BEGIN Material provided

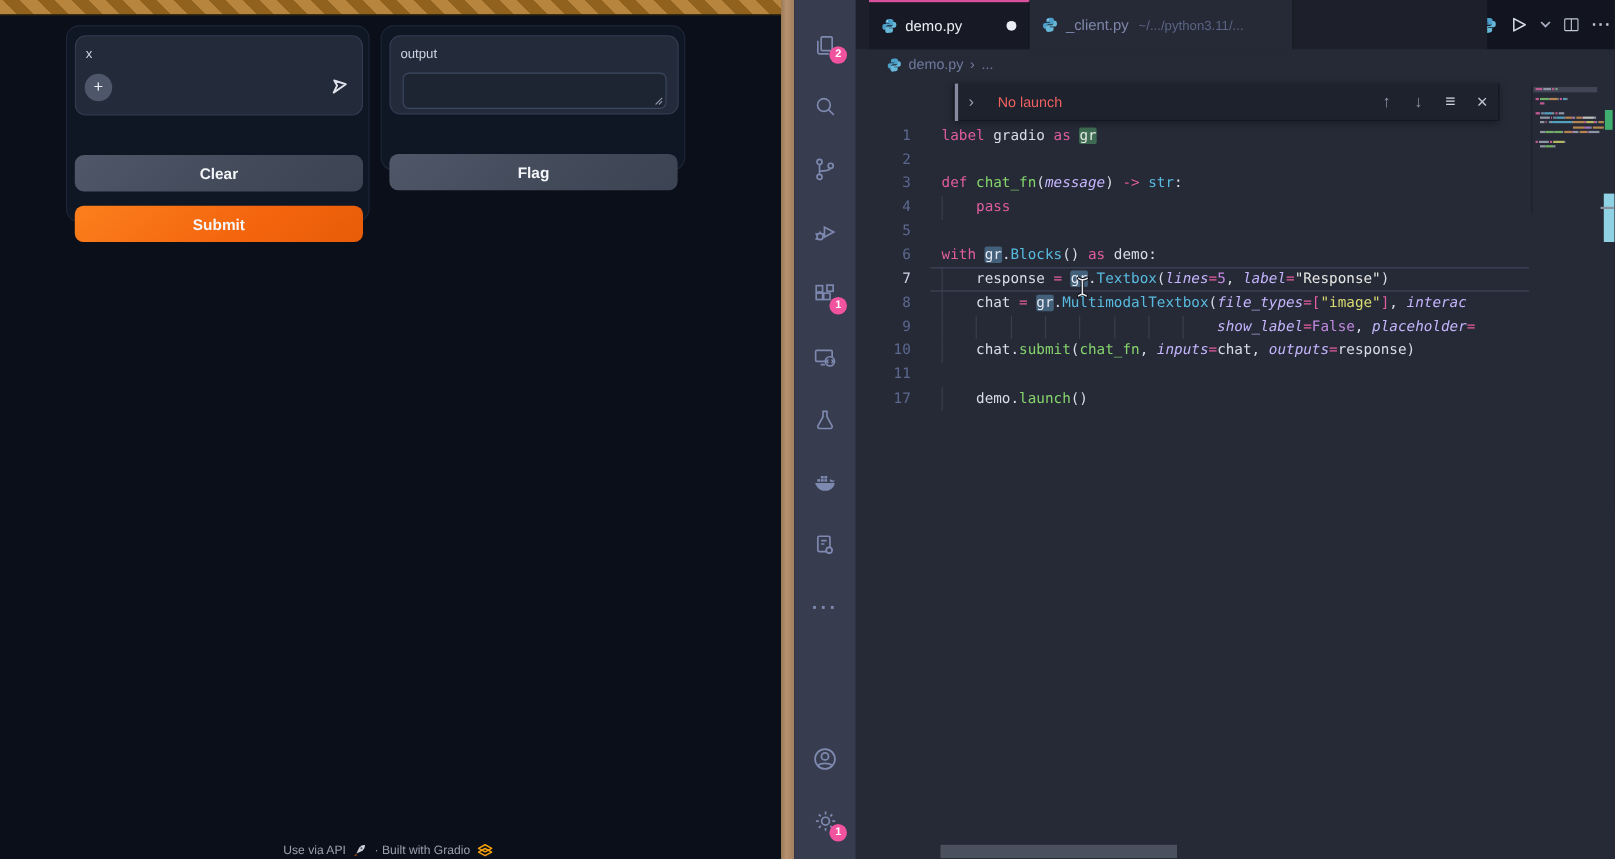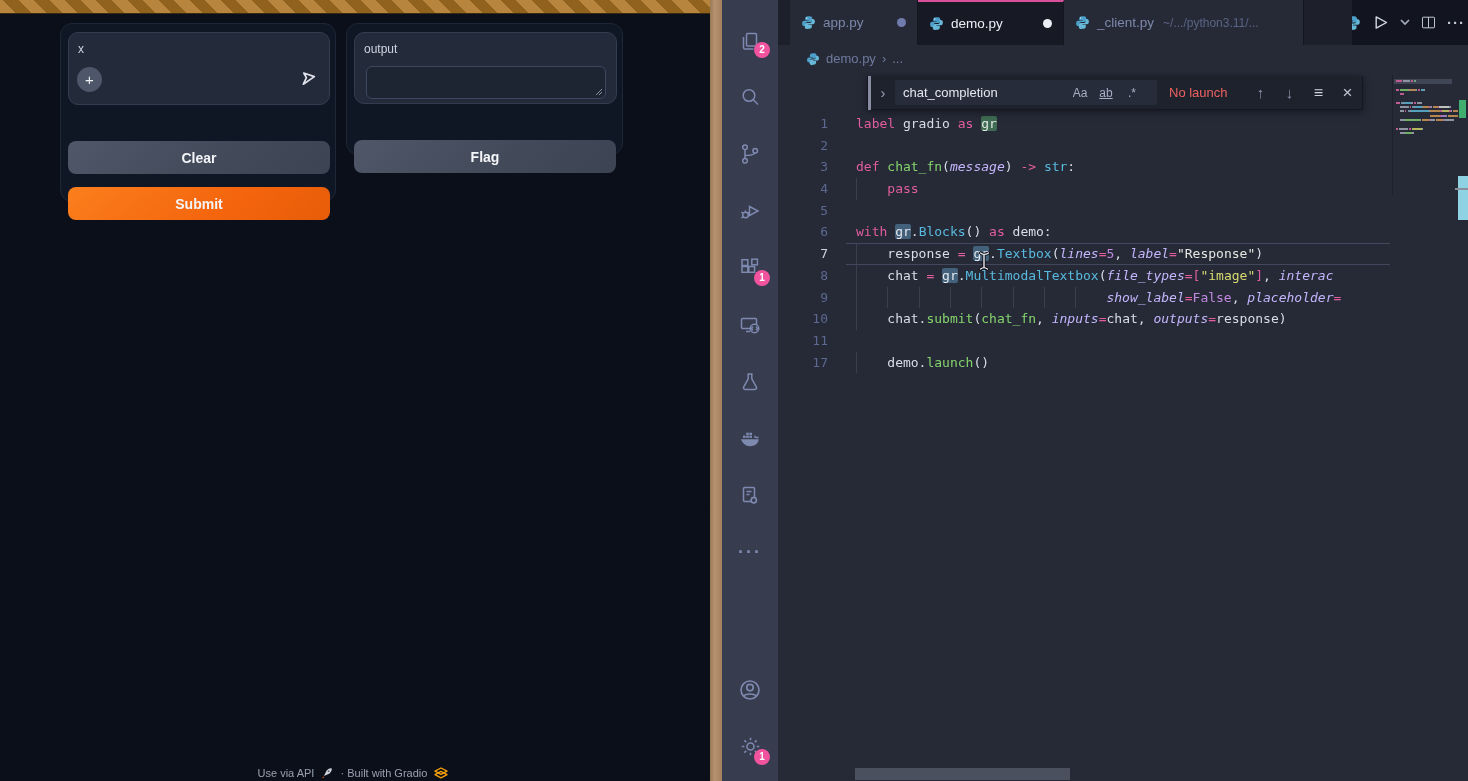"app.py" div.tab { html: <div> <svg> <path></path> <path></path> <circle></circle> </svg> <span>app.py</span> <span></span> </div> -> none }
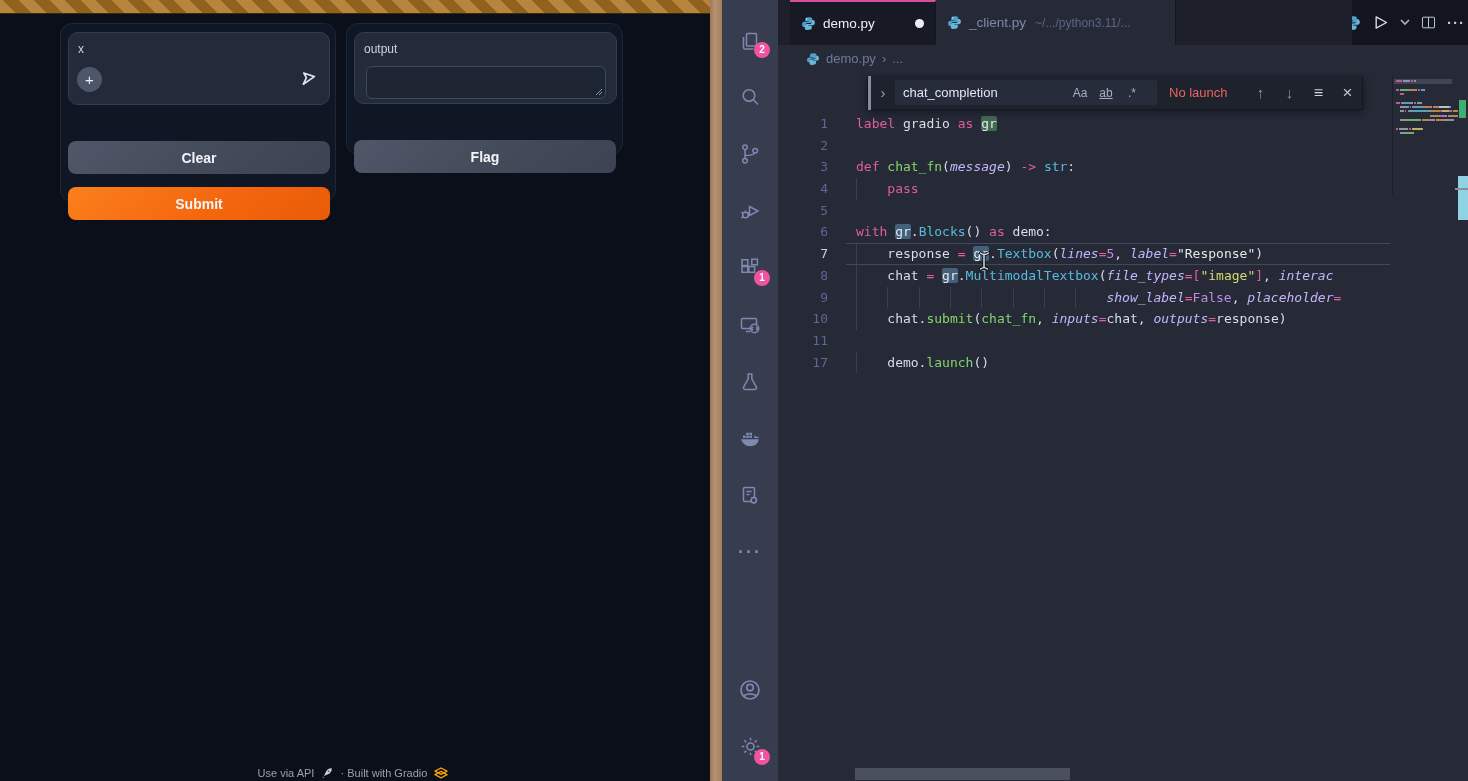"chat_completion" div.find-input { html: <div> <input> <span>Aa</span> <span><u>ab</u></span> <span>.*</span> </div> -> none }
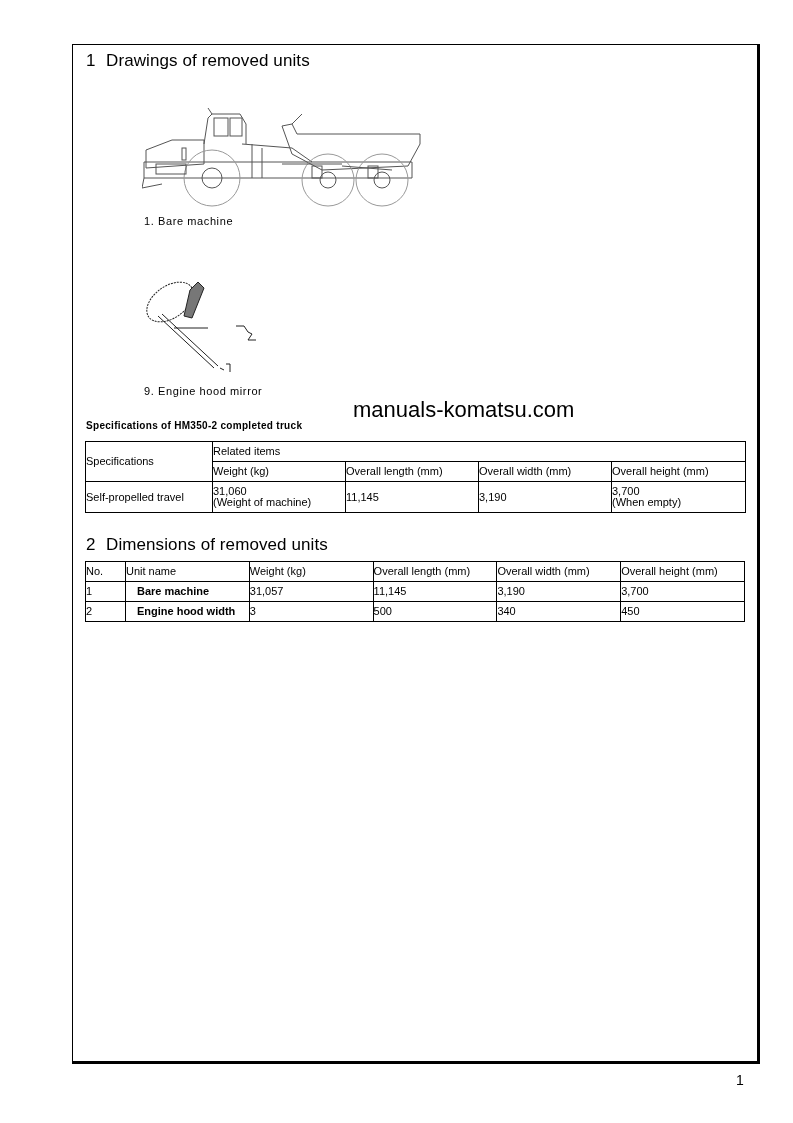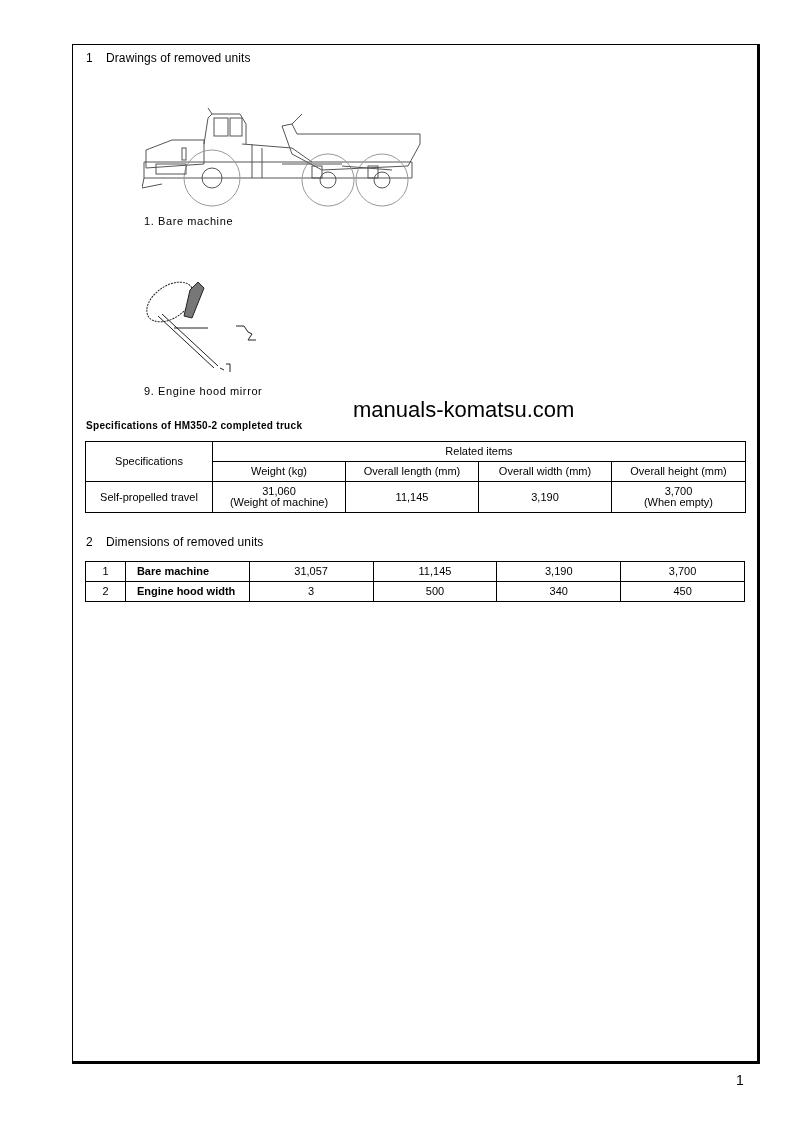"1 Drawings of removed units" .h1 { font-size: 12px -> 17px }
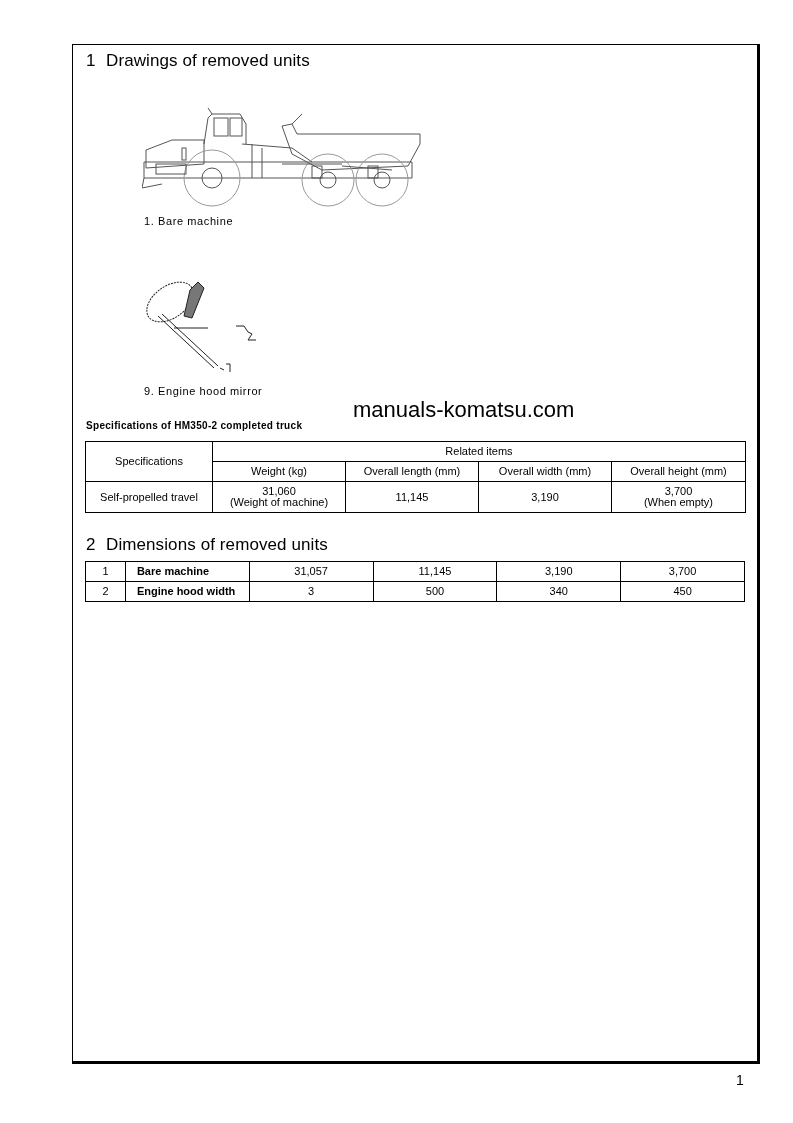"Related items" td, th { text-align: center -> left }
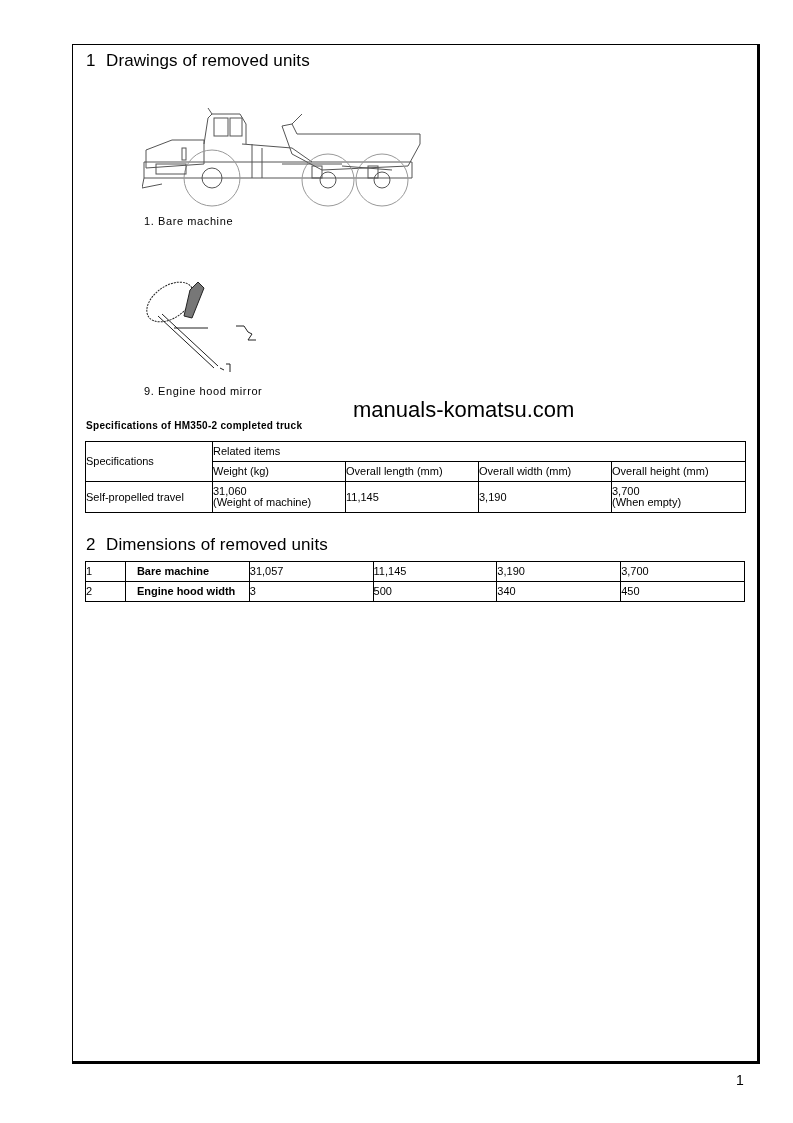"No." tr { html: none -> <tr> <td>No.</td> <td>Unit name</td> <td>Weight (kg)</td> <td>Overall length (mm)</td> <td>Overall width (mm)</td> <td>Overall height (mm)</td> </tr> }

END Material provided

**About this exercise**
Quote all of the entries word for word, omitting any pictures.

**Response below**
"app.py" div.tab { html: <div> <svg> <path></path> <path></path> <circle></circle> </svg> <span>app.py</span> <span></span> </div> -> none }
"chat_completion" div.find-input { html: <div> <input> <span>Aa</span> <span><u>ab</u></span> <span>.*</span> </div> -> none }
"1 Drawings of removed units" .h1 { font-size: 12px -> 17px }
"Related items" td, th { text-align: center -> left }
"No." tr { html: none -> <tr> <td>No.</td> <td>Unit name</td> <td>Weight (kg)</td> <td>Overall length (mm)</td> <td>Overall width (mm)</td> <td>Overall height (mm)</td> </tr> }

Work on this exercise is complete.